▸ **Provided records**:
+---+

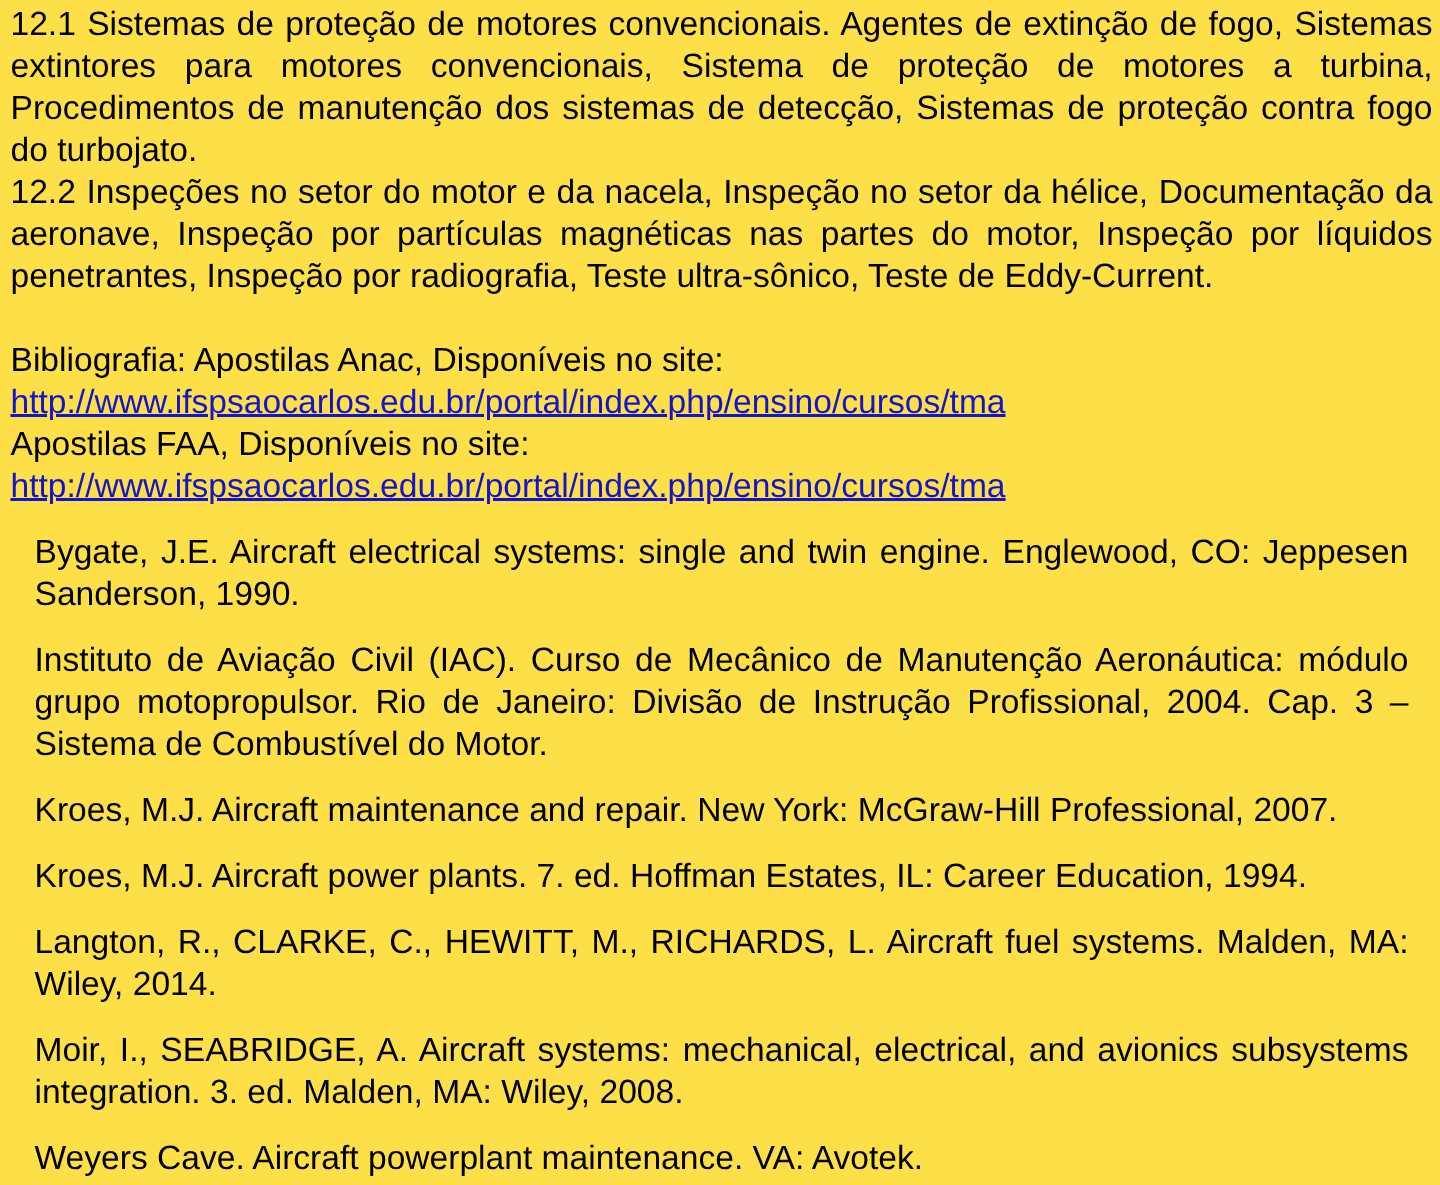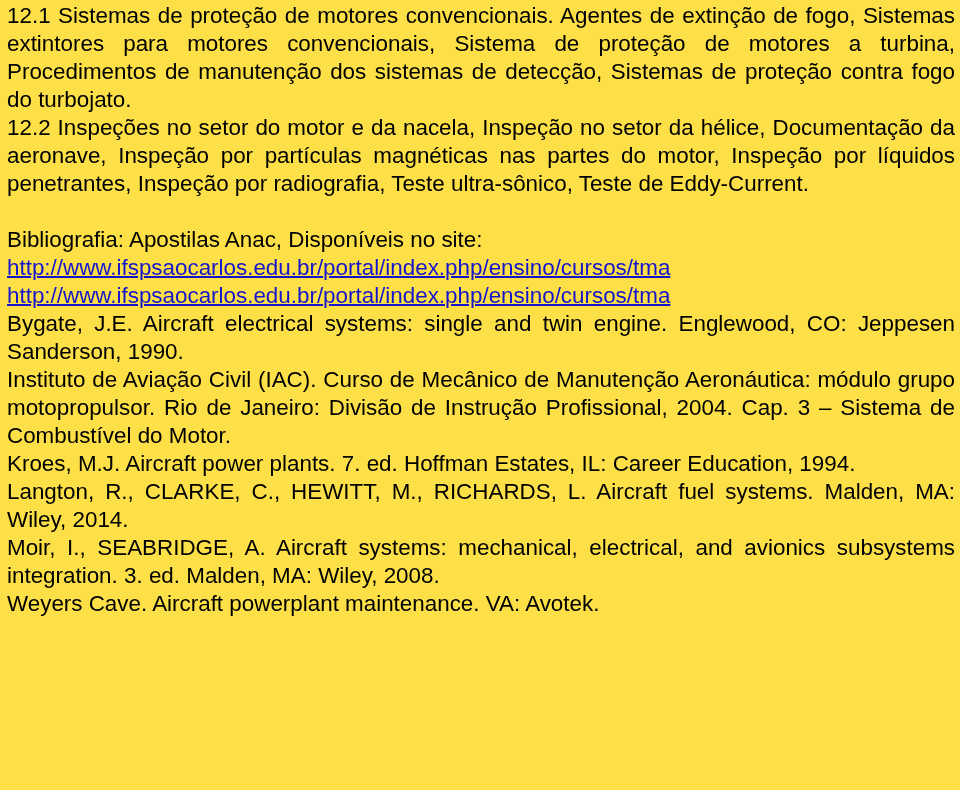"Apostilas FAA, Disponíveis no site:" p.para { html: none -> <p>Apostilas FAA, Disponíveis no site:</p> }
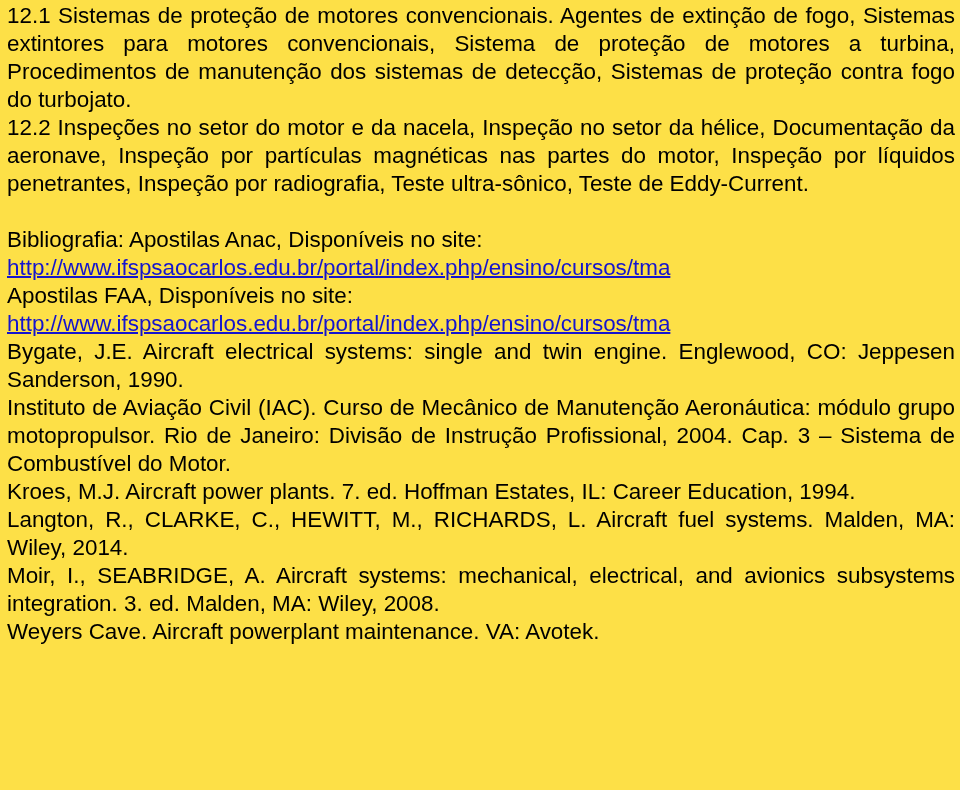"Bygate, J.E. Aircraft electrical" .bib-line { margin: 0 -> 16px }
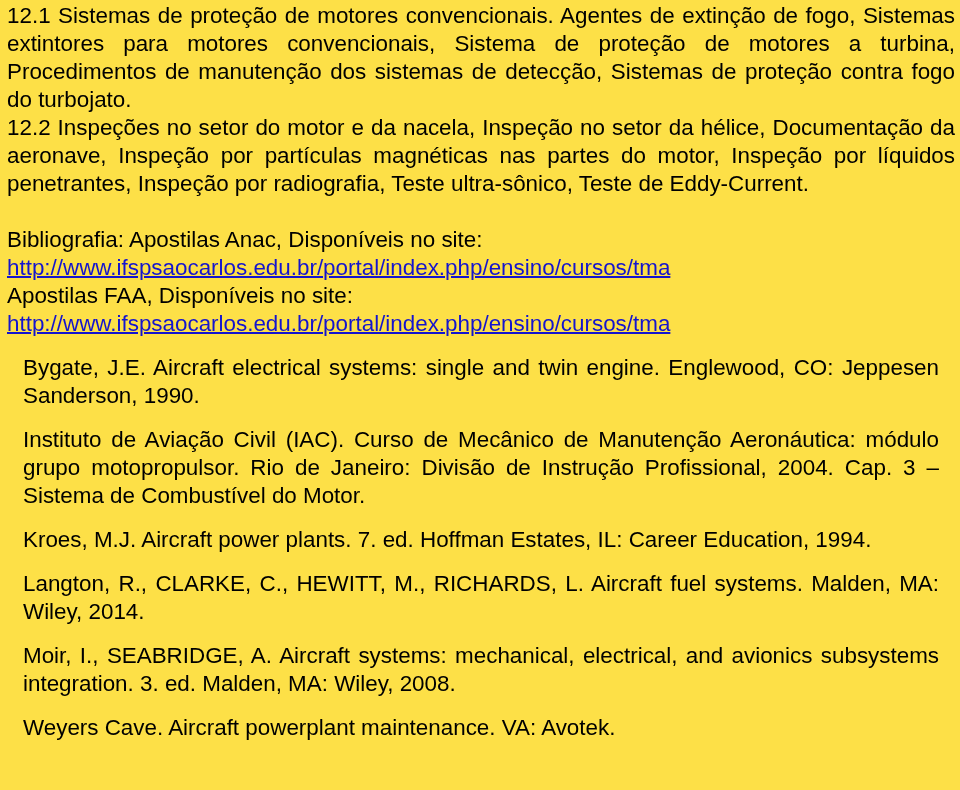"Kroes, M.J. Aircraft maintenance and" p.bib-line { html: none -> <p>Kroes, M.J. Aircraft maintenance and repair. New York: McGraw-Hill Professional, 2007.</p> }
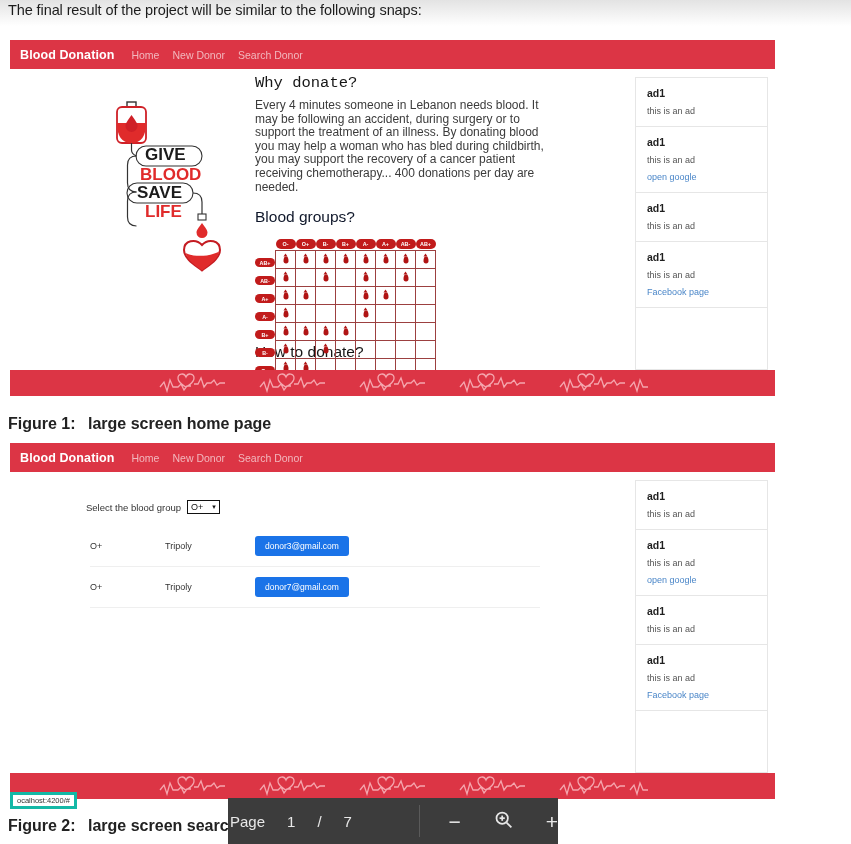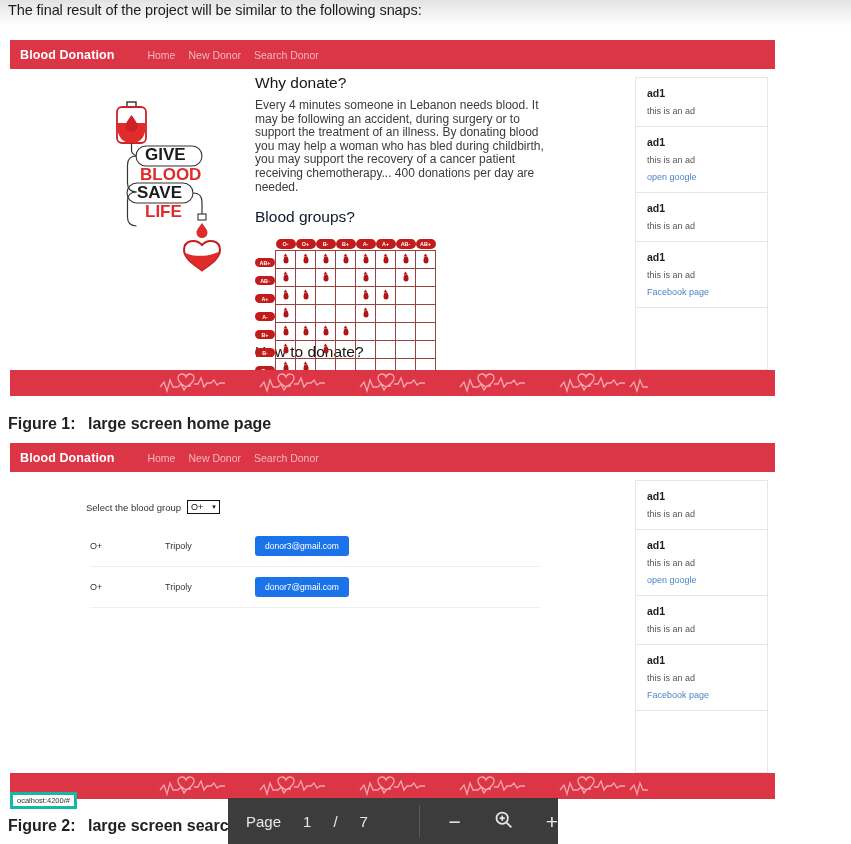"Blood Donation" .navbar { gap: 25px -> 9px }
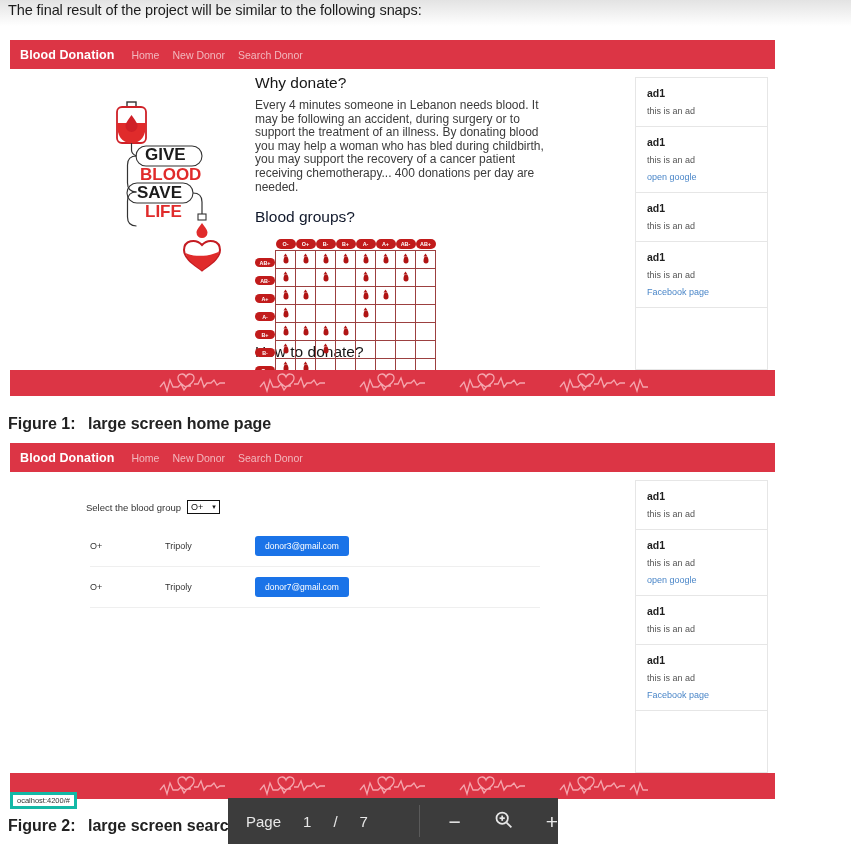"Why donate?" .h2 { font-family: none -> Liberation Mono, monospace }
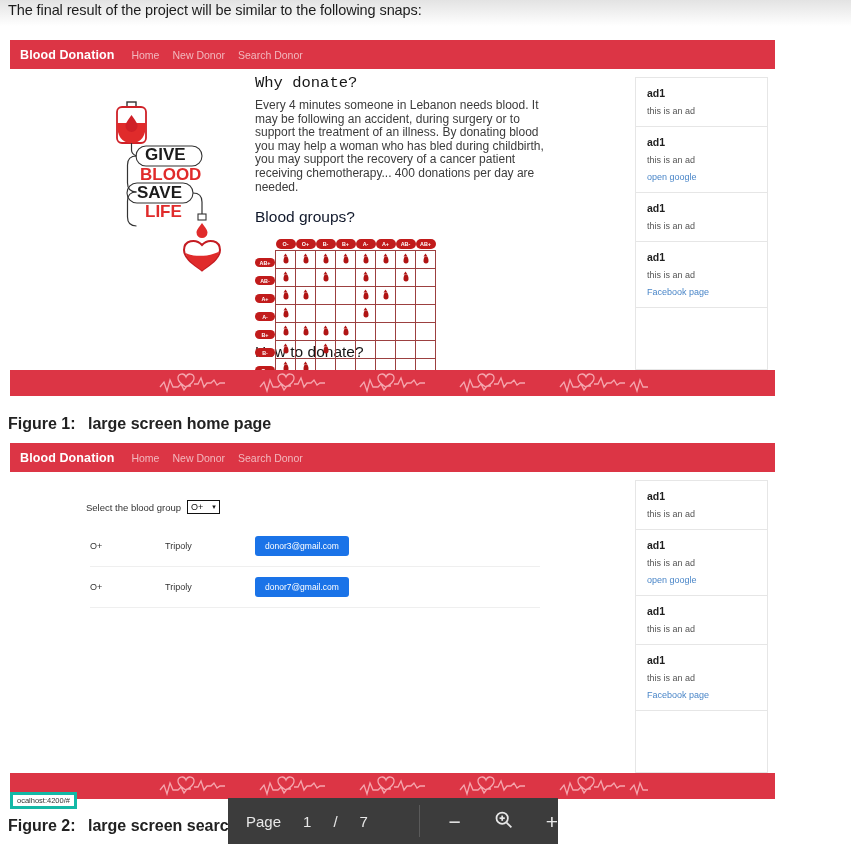"Page" .tb-left { padding-left: 18px -> 2px }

+---+

▸ **Exercise instructions**: Without any pictures, output the entries above exactly as they appear.

▸ **Response area**:
"Apostilas FAA, Disponíveis no site:" p.para { html: none -> <p>Apostilas FAA, Disponíveis no site:</p> }
"Bygate, J.E. Aircraft electrical" .bib-line { margin: 0 -> 16px }
"Kroes, M.J. Aircraft maintenance and" p.bib-line { html: none -> <p>Kroes, M.J. Aircraft maintenance and repair. New York: McGraw-Hill Professional, 2007.</p> }
"Blood Donation" .navbar { gap: 25px -> 9px }
"Why donate?" .h2 { font-family: none -> Liberation Mono, monospace }
"Page" .tb-left { padding-left: 18px -> 2px }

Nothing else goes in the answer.